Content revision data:
-- Opening Marker --
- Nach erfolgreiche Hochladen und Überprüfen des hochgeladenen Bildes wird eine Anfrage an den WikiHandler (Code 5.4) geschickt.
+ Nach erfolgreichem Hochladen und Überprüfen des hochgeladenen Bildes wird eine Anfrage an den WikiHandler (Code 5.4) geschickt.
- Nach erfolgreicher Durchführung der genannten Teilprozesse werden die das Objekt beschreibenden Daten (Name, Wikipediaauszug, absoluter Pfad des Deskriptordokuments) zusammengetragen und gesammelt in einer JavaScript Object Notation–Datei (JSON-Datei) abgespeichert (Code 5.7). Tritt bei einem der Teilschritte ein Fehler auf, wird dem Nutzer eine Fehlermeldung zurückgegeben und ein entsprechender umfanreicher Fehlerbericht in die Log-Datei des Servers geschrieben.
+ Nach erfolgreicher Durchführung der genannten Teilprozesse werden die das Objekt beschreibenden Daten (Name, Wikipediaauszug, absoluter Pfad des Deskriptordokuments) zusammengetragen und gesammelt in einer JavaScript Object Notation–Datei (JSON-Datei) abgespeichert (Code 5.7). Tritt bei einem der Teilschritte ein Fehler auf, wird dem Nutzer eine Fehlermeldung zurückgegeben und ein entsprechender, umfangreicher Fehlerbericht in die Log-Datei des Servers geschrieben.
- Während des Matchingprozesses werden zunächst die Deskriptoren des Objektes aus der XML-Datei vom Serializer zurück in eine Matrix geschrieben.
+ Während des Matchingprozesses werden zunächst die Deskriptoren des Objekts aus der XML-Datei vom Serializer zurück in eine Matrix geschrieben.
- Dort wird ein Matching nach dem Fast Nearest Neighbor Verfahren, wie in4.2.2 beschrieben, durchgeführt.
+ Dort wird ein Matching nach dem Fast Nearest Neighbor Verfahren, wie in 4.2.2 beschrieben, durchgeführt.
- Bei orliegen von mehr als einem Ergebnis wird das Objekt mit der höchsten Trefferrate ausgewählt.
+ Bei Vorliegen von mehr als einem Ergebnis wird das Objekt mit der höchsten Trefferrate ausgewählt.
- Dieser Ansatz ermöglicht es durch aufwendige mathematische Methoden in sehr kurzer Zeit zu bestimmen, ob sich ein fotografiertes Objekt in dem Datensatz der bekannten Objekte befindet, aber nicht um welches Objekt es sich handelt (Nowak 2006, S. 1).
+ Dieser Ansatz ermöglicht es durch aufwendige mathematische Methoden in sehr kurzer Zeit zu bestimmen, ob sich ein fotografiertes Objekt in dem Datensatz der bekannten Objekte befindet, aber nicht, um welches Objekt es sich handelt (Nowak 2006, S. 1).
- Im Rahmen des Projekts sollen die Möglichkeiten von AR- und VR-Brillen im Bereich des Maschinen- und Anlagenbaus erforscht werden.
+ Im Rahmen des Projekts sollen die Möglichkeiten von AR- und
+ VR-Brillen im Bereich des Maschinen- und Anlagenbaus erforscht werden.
-- Closing Marker --
§ **Exercise requirements**: Set down, exactly and in full, the lines from the one containing "- Dieser Ansatz" through the end of the entries; no other line belongs.

§ **Reply to the exercise**:
- Dieser Ansatz ermöglicht es durch aufwendige mathematische Methoden in sehr kurzer Zeit zu bestimmen, ob sich ein fotografiertes Objekt in dem Datensatz der bekannten Objekte befindet, aber nicht um welches Objekt es sich handelt (Nowak 2006, S. 1).
+ Dieser Ansatz ermöglicht es durch aufwendige mathematische Methoden in sehr kurzer Zeit zu bestimmen, ob sich ein fotografiertes Objekt in dem Datensatz der bekannten Objekte befindet, aber nicht, um welches Objekt es sich handelt (Nowak 2006, S. 1).
- Im Rahmen des Projekts sollen die Möglichkeiten von AR- und VR-Brillen im Bereich des Maschinen- und Anlagenbaus erforscht werden.
+ Im Rahmen des Projekts sollen die Möglichkeiten von AR- und
+ VR-Brillen im Bereich des Maschinen- und Anlagenbaus erforscht werden.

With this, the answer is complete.